# Salary Prediction from LinkedIn Job Postings - Train Linear Model

In [9]:
import pandas as pd, numpy as np
import salary
from sklearn.pipeline import make_pipeline
from sklearn.compose import ColumnTransformer
from sklearn.preprocessing import StandardScaler
from category_encoders import TargetEncoder, OneHotEncoder
from sklearn.impute import SimpleImputer
from sklearn.linear_model import LinearRegression

## Train & Evaluate Model

In [2]:
(X_train, y_train) = salary.get_train_dataset()
(X_test, y_test) = salary.get_test_dataset()

### Use Target Encoded Norm Title

In [3]:
model = make_pipeline(
    ColumnTransformer(
        transformers=[
            ('target_encoder', TargetEncoder(), ['norm_title', 'location_state', 'company_industries']),
            ('experience_level', salary.experience_level_encoder, ['formatted_experience_level']),
            ('work_type', salary.work_type_encoder, ['formatted_work_type']),
            ('remote_allowed', 'passthrough', ['remote_allowed']),
            ('company_employee_count', SimpleImputer(strategy='median'), ['company_employee_count']),
        ],
        remainder='drop'
    ),
    StandardScaler(),
    LinearRegression()
).fit(X_train, y_train)

salary.evaluate_train_predictions(model.predict(X_train))

Train R2: 0.2938
Train RMSE: 51695.7927
Train MAE: 33640.7795


In [4]:
salary.evaluate_test_predictions(model.predict(X_test))

Test R2: 0.3074
Test RMSE: 48516.2310
Test MAE: 32769.8301
On average, our predicted salaries are $32769.83 off the true salaries
This is 24.53% better than a naive global mean


In [5]:
feature_names = model[:-1].get_feature_names_out(salary.df_X.columns)

def get_important_features(coef, n=10):
    idxs = np.flip(np.argsort(np.abs(coef))[-n:])
    return pd.DataFrame([feature_names[idxs], coef[idxs]], index=["Feature", "Coefficient"]).transpose()

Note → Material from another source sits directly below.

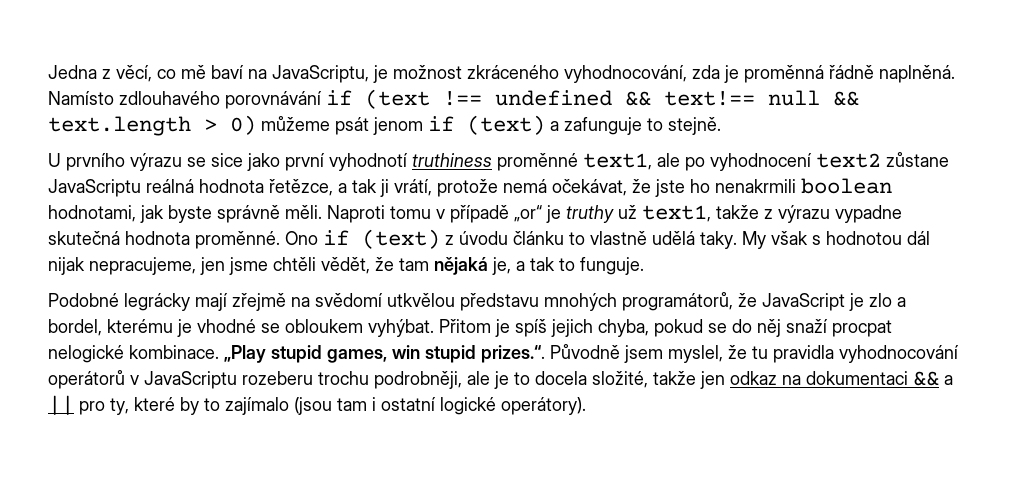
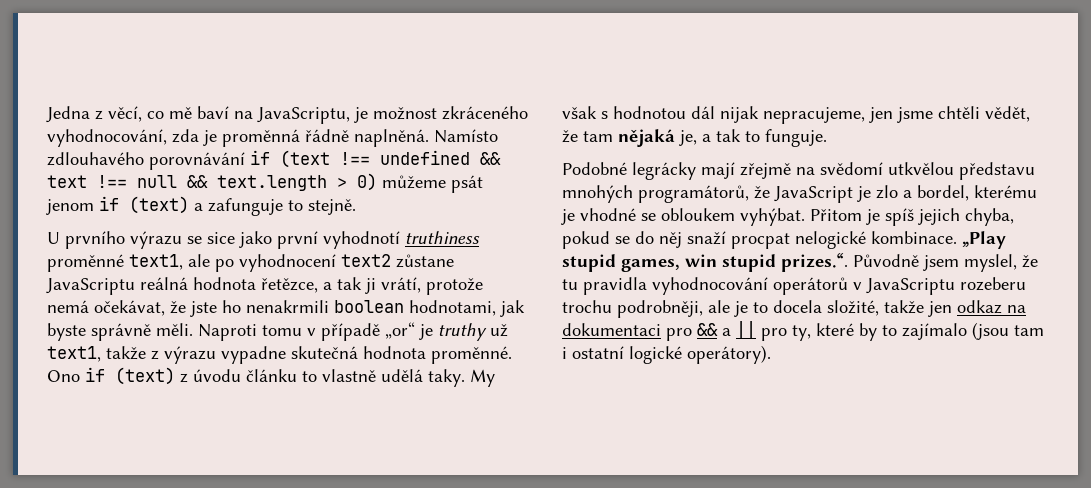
- Namísto zdlouhavého porovnávání if (text !== undefined && text!== null && text.length > 0) můžeme psát jenom if (text) a zafunguje to stejně.
+ Namísto zdlouhavého porovnávání if (text !== undefined && text !== null && text.length > 0) můžeme psát jenom if (text) a zafunguje to stejně.
- „Play stupid games, win stupid prizes.“. Původně jsem myslel, že tu pravidla vyhodnocování operátorů v JavaScriptu rozeberu trochu podrobněji, ale je to docela složité, takže jen odkaz na dokumentaci && a || pro ty, které by to zajímalo (jsou tam i ostatní logické operátory).
+ „Play stupid games, win stupid prizes.“. Původně jsem myslel, že tu pravidla vyhodnocování operátorů v JavaScriptu rozeberu trochu podrobněji, ale je to docela složité, takže jen odkaz na dokumentaci pro && a || pro ty, které by to zajímalo (jsou tam i ostatní logické operátory).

get_important_features(model[-1].coef_)

Unnamed: 0,Feature,Coefficient
0,target_encoder__norm_title,17816.886805
1,target_encoder__company_industries,13051.454982
2,experience_level__formatted_experience_level,9350.541855
3,target_encoder__location_state,8341.564573
4,work_type__formatted_work_type,4165.711652
5,company_employee_count__company_employee_count,4016.71585
6,remote_allowed__remote_allowed,898.270155


### Use One Hot Encoded Norm Title

In [13]:
model = make_pipeline(
    ColumnTransformer(
        transformers=[
            ('one_hot_encoder', OneHotEncoder(use_cat_names=True), ['norm_title']),
            ('target_encoder', TargetEncoder(), ['location_state', 'company_industries']),
            ('experience_level', salary.experience_level_encoder, ['formatted_experience_level']),
            ('work_type', salary.work_type_encoder, ['formatted_work_type']),
            ('remote_allowed', 'passthrough', ['remote_allowed']),
            ('company_employee_count', SimpleImputer(strategy='median'), ['company_employee_count']),
        ],
        remainder='drop'
    ),
    StandardScaler(),
    LinearRegression()
).fit(X_train, y_train)

salary.evaluate_train_predictions(model.predict(X_train))

Train R2: 0.2999
Train RMSE: 51470.6811
Train MAE: 33384.6646


In [14]:
salary.evaluate_test_predictions(model.predict(X_test))

Test R2: 0.3141
Test RMSE: 48281.4967
Test MAE: 32546.5624
On average, our predicted salaries are $32546.56 off the true salaries
This is 25.04% better than a naive global mean


In [15]:
feature_names = model[:-1].get_feature_names_out(salary.df_X.columns)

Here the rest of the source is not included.